In my search for new sites dealing with alcoholism treatment and how to stop drinking, I came across this article by Samantha James. I think it is a good article dealing with expectations of long term drinking.
There is very little written that tells you what you can expect if you drink for the next, 5, 10, or 15 years. A few years in the life of an alcoholic.
Let’s get this straight for all of you doubters out there. Alcoholics do not plan to become alcoholics. It is not something they wanted to do. Alcoholism is a disease recognized by the American Medical Association because it is chronic, and the progression of the disease is predictable.
So without preamble, here you are, addicted to alcohol. You have to have it, and you have to have it everyday. There is no question that it is the number one priority in your life, like it or not. So you drink every day as soon as your circumstances will allow it. This kind of drinking is not to achieve a warm, pleasant feeling. An alcoholic is unable to stop drinking after having the first one. So it’s a guaranteed drunk.
Let’s say you are in your 20’s or 30’s and you are drinking every day. Maybe you went to college, maybe you didn’t. Either way, if you aren’t there already, you are on your way to becoming unemployable.
So the days pass. Then the weeks, months, and years. And you are drinking everyday. You can’t afford to care too much about what people think or about how you’re spending your time. It’s just too painful. So you drink and function the best way you can. You try to feel good about the things you can still do, sometimes well. But you know you are way below par. Way below what you are capable of doing. But you just can’t stop drinking.

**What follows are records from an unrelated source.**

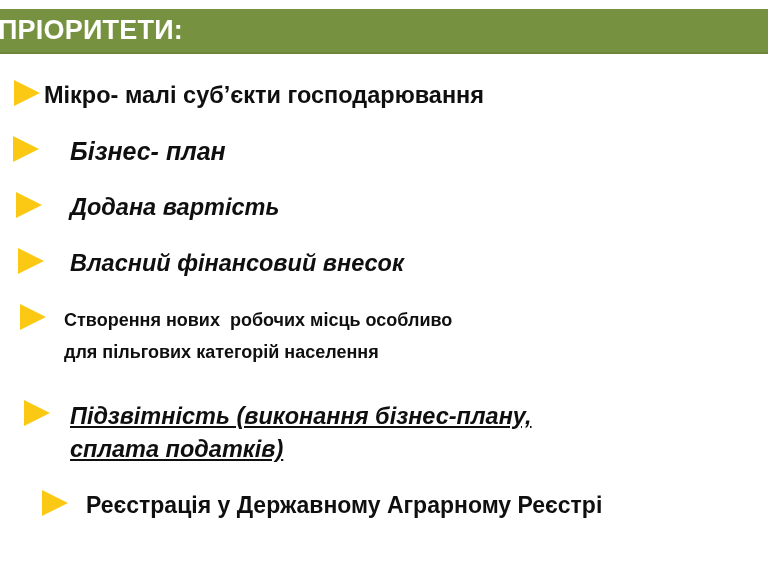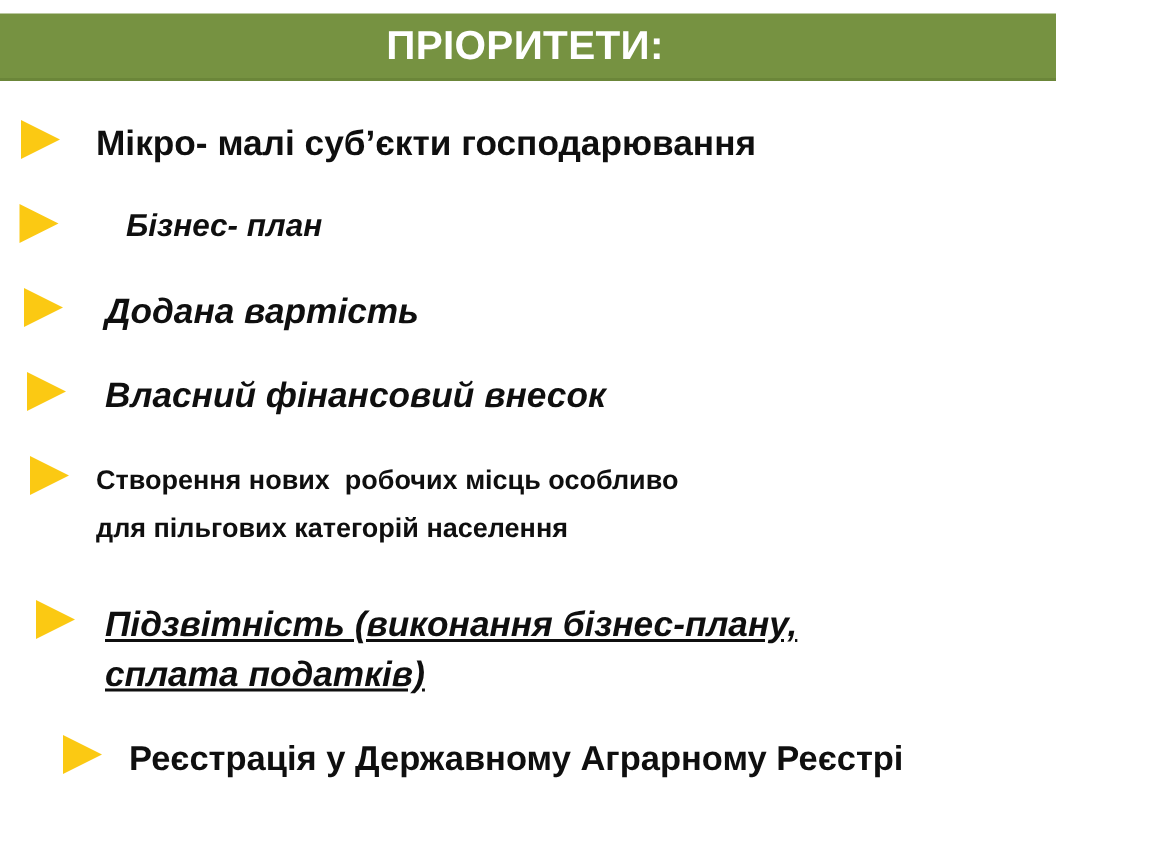--- a/index.html
+++ b/index.html
@@ -21,28 +21,28 @@
     width: 768px;
     height: 576px;
     background: #ffffff;
   }
 
   
   .title-bar {
     position: absolute;
     left: 0;
     top: 9px;
-    width: 704px;
+    width: 768px;
     height: 45px;
     background: #769241;
     border-bottom: 2px solid #6b8639;
     box-sizing: border-box;
     display: flex;
     align-items: center;
-    justify-content: center;
+    justify-content: flex-start;
   }
   .title-text {
     color: #ffffff;
     font-family: "Liberation Sans", sans-serif;
     font-weight: bold;
     font-size: 27px;
     letter-spacing: 0.2px;
     line-height: 1;
     white-space: nowrap;
     transform: translateX(-2px);
@@ -90,25 +90,25 @@
     line-height: 30px;
     white-space: pre-wrap;
   }
   .bullet-text.italic {
     font-style: italic;
   }
 
   
   .item-0 { top: 26px; }
   .item-0 .bullet-marker { margin-left: 14px; }
-  .item-0 .bullet-text   { margin-left: 20px; font-size: 23.5px; }
+  .item-0 .bullet-text   { font-size: 23.5px; }
 
   .item-1 { top: 82px; }
   .item-1 .bullet-marker { margin-left: 13px; }
-  .item-1 .bullet-text   { margin-left: 41px; font-size: 21px; }
+  .item-1 .bullet-text   { margin-left: 27px; font-size: 25px; }
 
   .item-2 { top: 138px; }
   .item-2 .bullet-marker { margin-left: 16px; }
   .item-2 .bullet-text   { margin-left: 24px; font-size: 23.5px; }
 
   .item-3 { top: 194px; }
   .item-3 .bullet-marker { margin-left: 18px; }
   .item-3 .bullet-text   { margin-left: 22px; font-size: 23.5px; }
 
   .item-4 { top: 250px; }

This is the part you will probably not notice. While you are spending your days drinking, everyone is getting on with their lives. They are making progress, and you don’t notice – at least not for a long time. Drinking is time consuming and all encompassing. And while others in your life are making strides, you just keep falling behind. How are you going to explain that big gap in your employment record to your next employer? Can you still fulfill the job duties you used to perform before the drinking took over, or have you kind of lost those skills over time?
How are your relationships? Do you have a significant other? Chances are the answer is probably not. Not too many men and women can tolerate that kind of behavior for long. And it’s hard to hide when it’s close up and personal. If you were married before the drinking really started, you may still be married, the relationship on a string.
We don’t realize when we are under the influence how boring we can be. That and sometimes belligerent. That doesn’t make for a lot of friends, that is unless they are in the same shape you are.
So the day comes that you are really able to sober up. Those big “voids” of time ex-alcoholics talk about (that used to be consumed with drinking) shouldn’t be a problem for you. You’ve got a lot of work to do to get back the life you left behind.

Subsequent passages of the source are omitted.